§ RECORDS FOR THIS EXERCISE
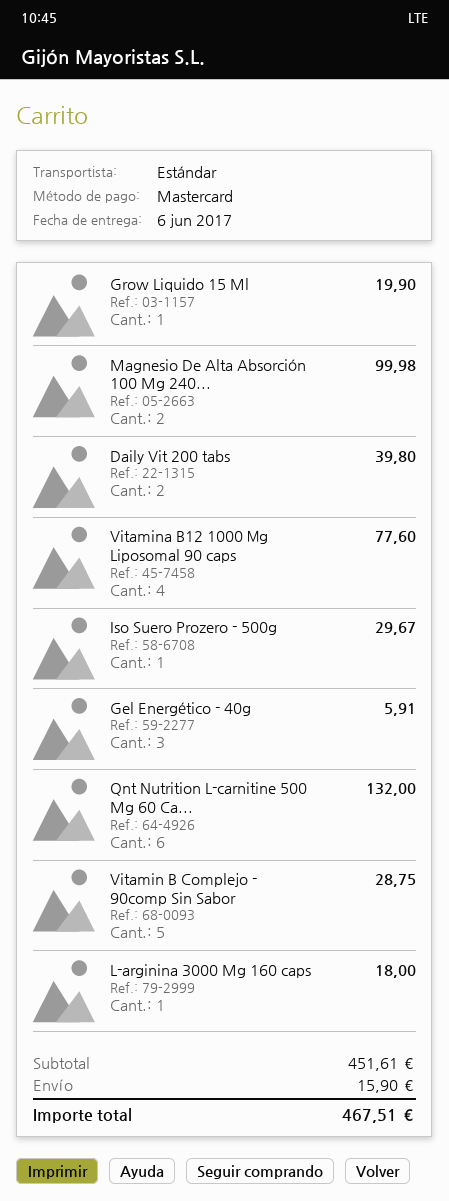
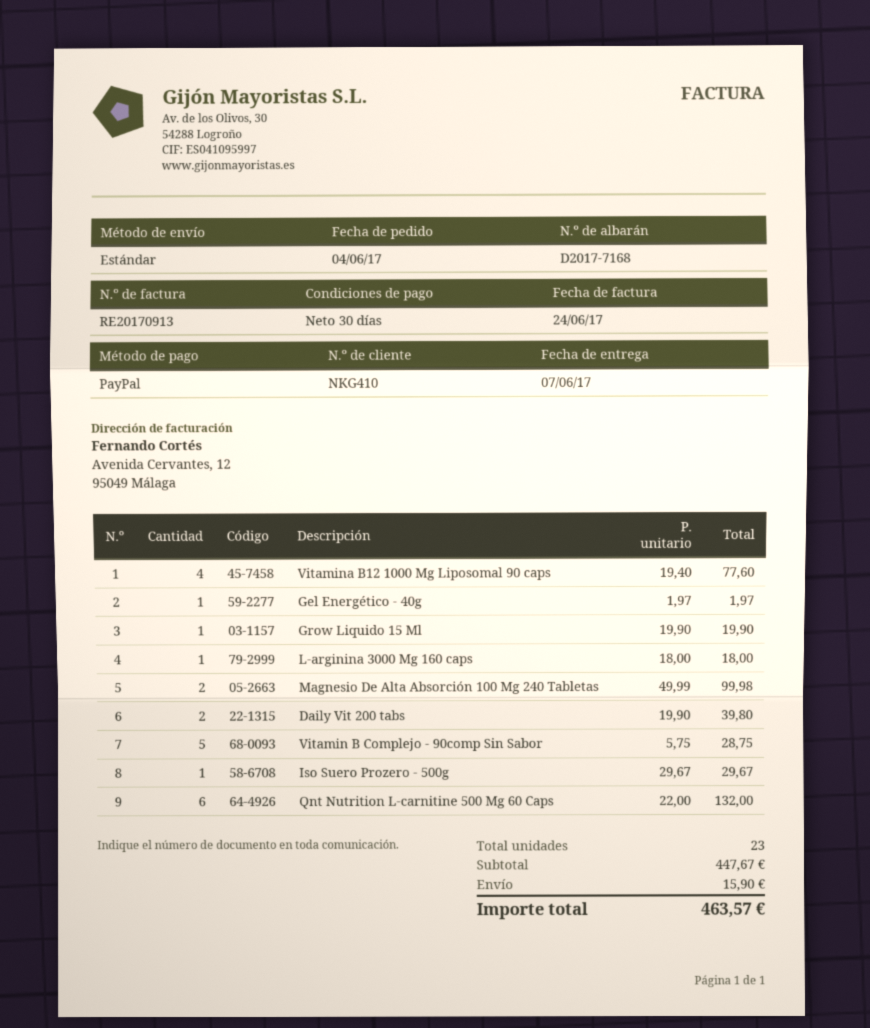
delivery date: 2017-06-06 -> 2017-06-07
payment method: Mastercard -> PayPal
Gel Energético - 40g: 3 for 5.91 -> 1 for 1.97
subtotal: 451.61 -> 447.67
total: 467.51 -> 463.57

§ WORK REQUEST
Each line from the one containing "Gel Energético - 40g: 3" through the end of the material should be restated word for word; leave out every line before it.

§ SOLUTION
Gel Energético - 40g: 3 for 5.91 -> 1 for 1.97
subtotal: 451.61 -> 447.67
total: 467.51 -> 463.57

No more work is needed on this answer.